Le vent soufflait avec douceur, élevant les grains de sable en de
petits tourbillons. Elles se faisaient face, si semblables mais si
différentes. La courtisane en fuite et la sauvageonne. Phaedra fixait
impassiblement sa sœur. Les villageois observaient les deux femmes
depuis les petites fenêtres des bâtisses qui constituaient le
caravansérail.
"Je ne pensais pas te revoir un jour."
Phaedra esquissa un sourire un peu triste, le regard toujours extrêmement fixe. Sa sœur n'avait pas changé.
"J'ai besoin d'un refuge. Utilises-tu toujours la maison des parents ici ?"

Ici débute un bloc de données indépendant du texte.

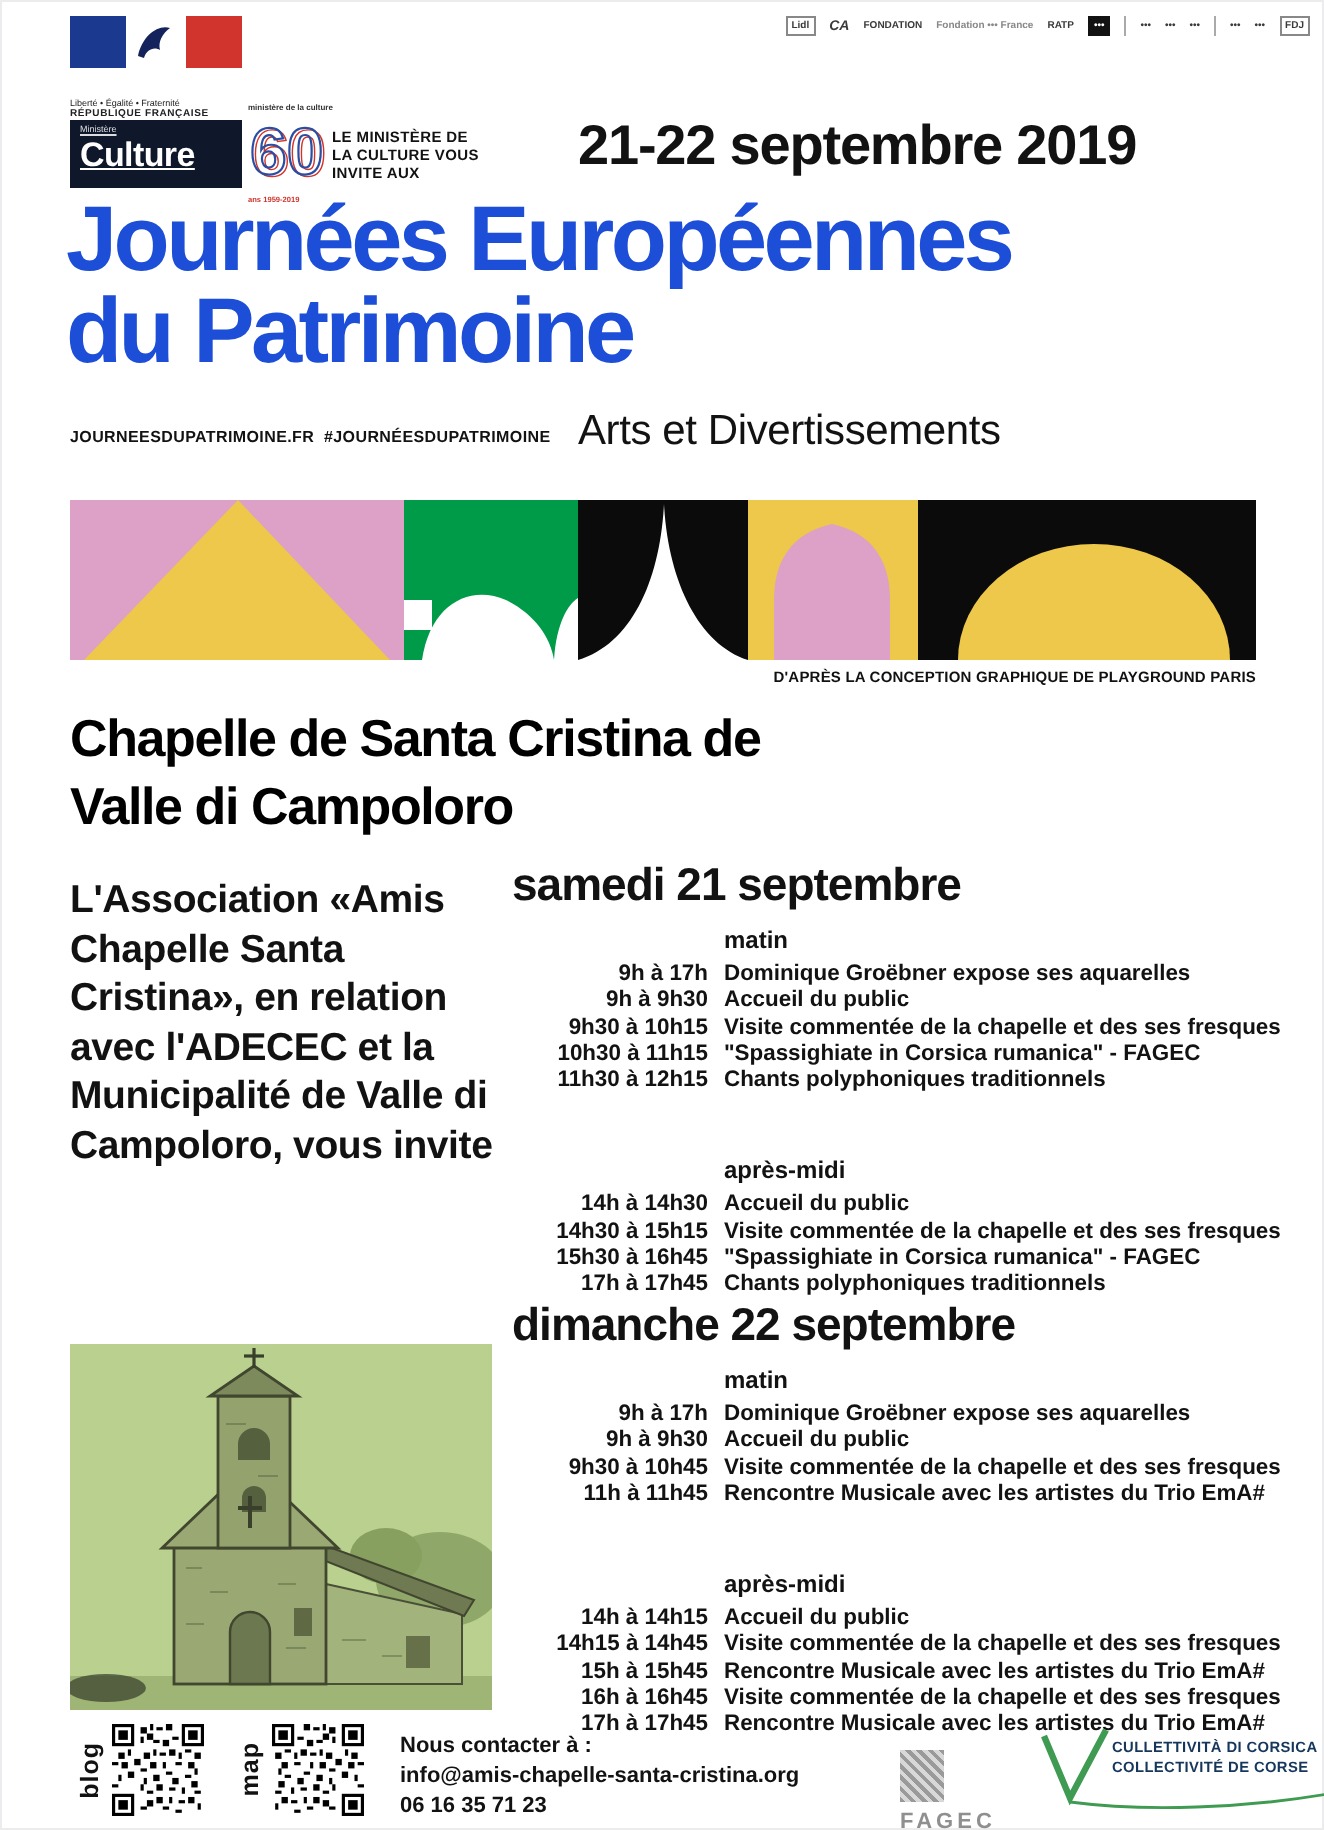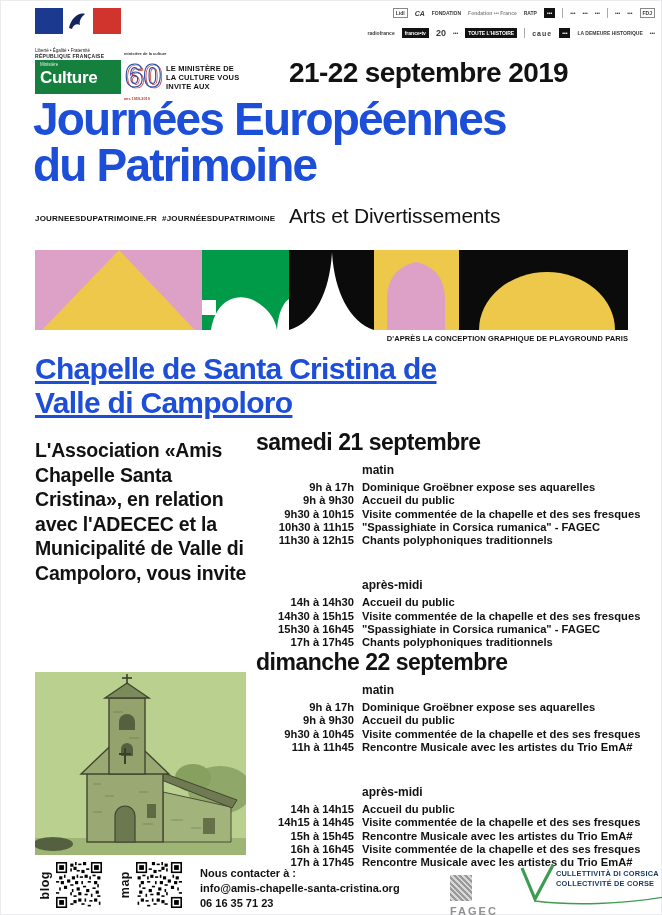--- a/index.html
+++ b/index.html
@@ -3,41 +3,41 @@
 <meta charset="utf-8">
 <style>
   html,body{margin:0;padding:0;background:#e9eaec;}
   .poster{position:relative;width:662px;height:915px;background:#ffffff;overflow:hidden;
           font-family:"Liberation Sans",sans-serif;color:#121212;box-shadow:inset 0 0 0 1px #ececef;}
   .abs{position:absolute;}
 
   
   .rf-caption{font-size:4.5px;line-height:5.5px;color:#222;}
   .rf-caption .rf2{font-weight:700;letter-spacing:.3px;font-size:5px;}
-  .culture-box{background:#15803d;color:#fff;width:86px;height:34px;padding:2px 0 0 5px;box-sizing:border-box;}
+  .culture-box{background:#0f172a;color:#fff;width:86px;height:34px;padding:2px 0 0 5px;box-sizing:border-box;text-decoration:underline;}
   .culture-box .mini{font-size:4.5px;opacity:.85;}
   .culture-box .big{font-size:17px;font-weight:700;letter-spacing:-.3px;margin-top:1px;}
   .sixty-cap{font-size:4px;line-height:4.5px;color:#333;font-weight:700;}
   .sixty-sub{font-size:3.8px;color:#d0342c;font-weight:700;}
   .invite{font-size:7.5px;font-weight:800;line-height:9px;letter-spacing:.2px;width:80px;}
   .dates{font-size:28px;font-weight:800;letter-spacing:-.6px;}
   .sponsors{display:flex;align-items:center;justify-content:flex-end;gap:7px;}
   .sp{font-size:5px;font-weight:700;color:#3a3a3a;white-space:nowrap;}
   .sp.dark{background:#121212;color:#fff;padding:2px 3px;}
   .sp.boxed{border:1px solid #888;padding:1px 2px;}
   .sep{width:1px;height:10px;background:#aaa;}
 
   
   .jep-title{font-size:46px;line-height:46px;font-weight:900;letter-spacing:-1.8px;color:#1d4ed8;}
   .small-links{font-size:8px;font-weight:800;letter-spacing:.2px;}
   .arts{font-size:21px;font-weight:400;letter-spacing:-.2px;}
   .band-caption{font-size:7.5px;font-weight:800;letter-spacing:.1px;color:#111;}
 
   
-  .event-title{color:#1d4ed8;font-size:30px;line-height:34px;font-weight:800;letter-spacing:-.7px;text-decoration:underline;}
+  .event-title{color:#000000;font-size:26px;line-height:34px;font-weight:800;letter-spacing:-.7px;}
   .intro{font-size:19.5px;line-height:24.6px;font-weight:800;letter-spacing:-.2px;width:218px;}
 
   
   .day{width:404px;}
   .day h2{margin:4px 0 7px 0;font-size:23px;font-weight:900;letter-spacing:-.5px;}
   .sec{margin:0;}
   .sec + .sec{margin-top:31px;}
   .sec-label{margin:0 0 4px 106px;font-size:12px;font-weight:700;}
   .row{display:flex;font-size:11.2px;line-height:13.3px;font-weight:700;white-space:nowrap;}
   .row .t{flex:none;width:98px;text-align:right;margin-right:8px;}
@@ -101,32 +101,20 @@
     <span class="sep"></span>
     <span class="sp">•••</span>
     <span class="sp">•••</span>
     <span class="sp">•••</span>
     <span class="sep"></span>
     <span class="sp">•••</span>
     <span class="sp">•••</span>
     <span class="sp boxed">FDJ</span>
   </div>
 
-  <div class="abs sponsors" style="right:7px;top:28px;width:330px;">
-    <span class="sp">radiofrance</span>
-    <span class="sp dark">france•tv</span>
-    <span class="sp" style="font-size:9px;">20</span>
-    <span class="sp">•••</span>
-    <span class="sp dark">TOUTE L'HISTOIRE</span>
-    <span class="sep"></span>
-    <span class="sp" style="font-size:7px;letter-spacing:1px;">caue</span>
-    <span class="sp dark">•••</span>
-    <span class="sp">LA DEMEURE HISTORIQUE</span>
-    <span class="sp">•••</span>
-  </div>
 
   <div class="abs jep-title" style="left:33px;top:96px;">
     <div>Journées Européennes</div>
     <div>du Patrimoine</div>
   </div>
 
   <div class="abs small-links" style="left:35px;top:214px;">JOURNEESDUPATRIMOINE.FR</div>
   <div class="abs small-links" style="left:162px;top:214px;">#JOURNÉESDUPATRIMOINE</div>
   <div class="abs arts" style="left:289px;top:204px;">Arts et Divertissements</div>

Elles n'avaient rien à se dire. Si différentes, opposées même. Mais
elles avaient ce même regard lunaire, ce même minois angélique, cette
même expression d'impassible froideur, ce charme terrible, cette beauté
désarmante.
Elle s'attendait à un refus, elle s'attendait à devoir affronter sa
sœur pour obtenir ce qu'elle désirait. Elle lui avait donné rendez-vous
ici parce qu'elle n'avait pas d'autre choix. Elles se vouaient une
forme d'hostilité depuis si longtemps qu'elle la concevait presque
comme une ennemie. Une ennemie précieuse pour qui elle aurait fait
beaucoup. Elles avaient été très proches, lorsqu'elles étaient encore
des enfants, mais le temps avait congédié ce lien qui apparaissait
comme indestructible. Un fossé s'était creusé entre elles.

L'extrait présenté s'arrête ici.